» Exercise instructions
The data below should be copied out exactly, with its pictures omitted.

» Data records

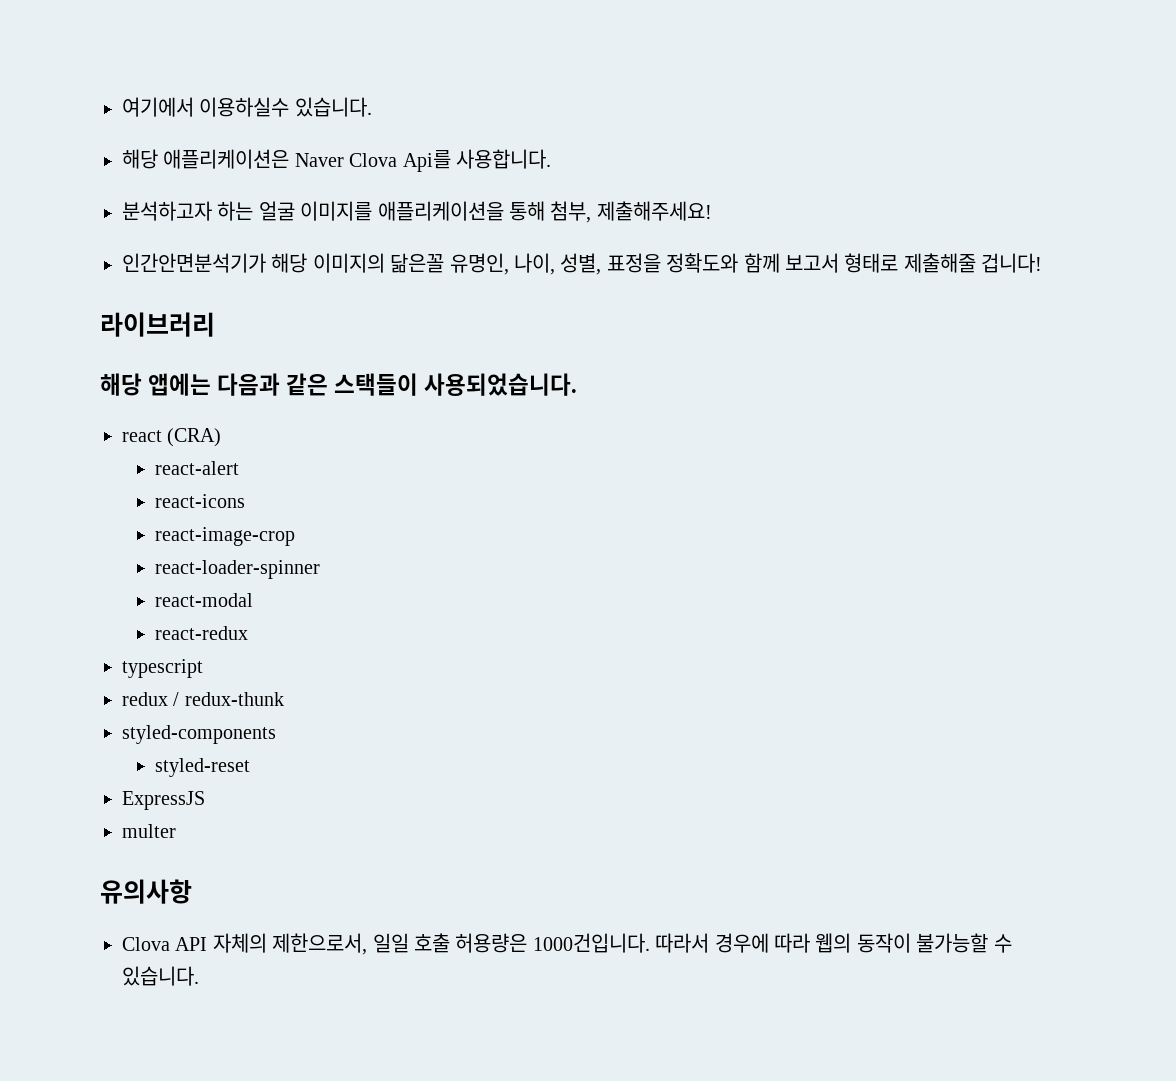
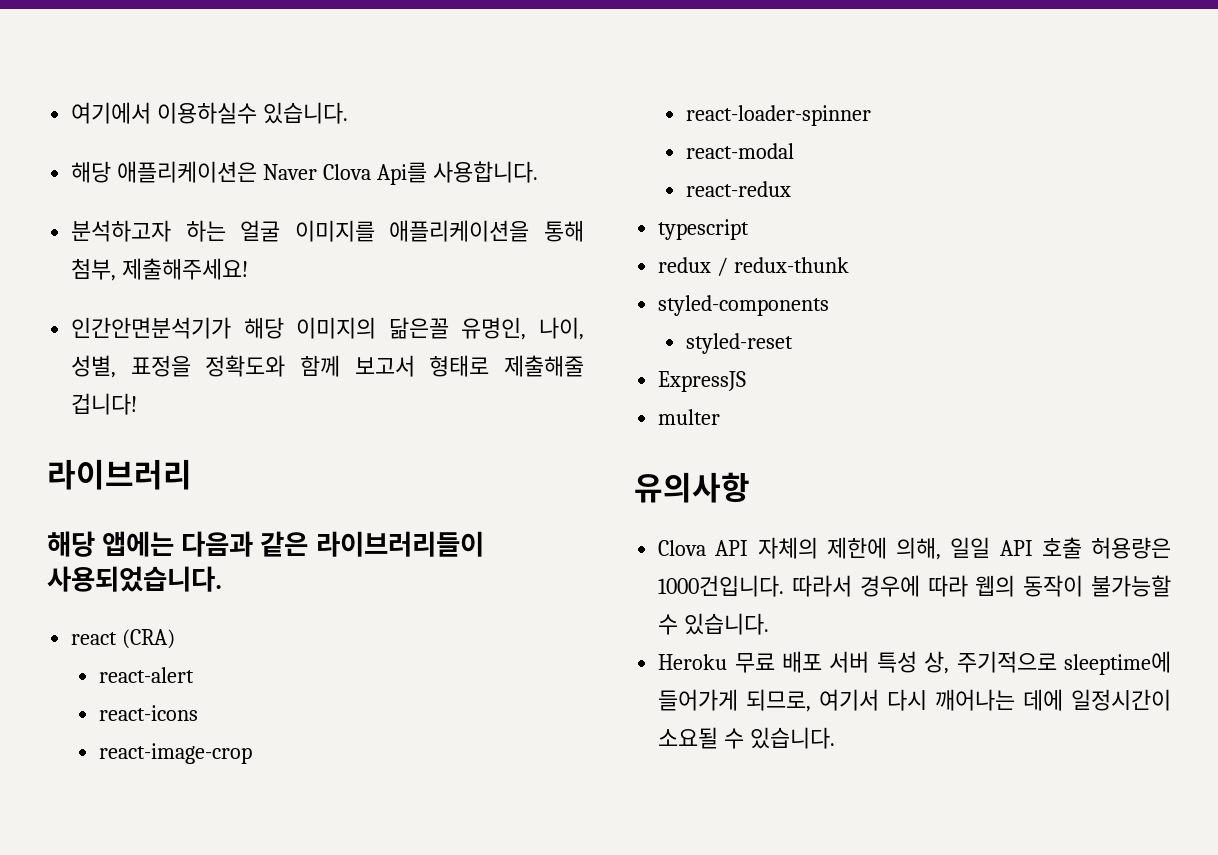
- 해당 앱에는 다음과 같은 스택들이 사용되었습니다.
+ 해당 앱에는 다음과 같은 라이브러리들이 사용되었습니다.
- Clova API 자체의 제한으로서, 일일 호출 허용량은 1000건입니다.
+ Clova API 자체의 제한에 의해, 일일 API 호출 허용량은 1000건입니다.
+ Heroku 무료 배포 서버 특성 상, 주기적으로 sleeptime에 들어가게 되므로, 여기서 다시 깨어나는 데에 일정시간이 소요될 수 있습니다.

» Response to this task
- 해당 앱에는 다음과 같은 스택들이 사용되었습니다.
+ 해당 앱에는 다음과 같은 라이브러리들이 사용되었습니다.
- Clova API 자체의 제한으로서, 일일 호출 허용량은 1000건입니다.
+ Clova API 자체의 제한에 의해, 일일 API 호출 허용량은 1000건입니다.
+ Heroku 무료 배포 서버 특성 상, 주기적으로 sleeptime에 들어가게 되므로, 여기서 다시 깨어나는 데에 일정시간이 소요될 수 있습니다.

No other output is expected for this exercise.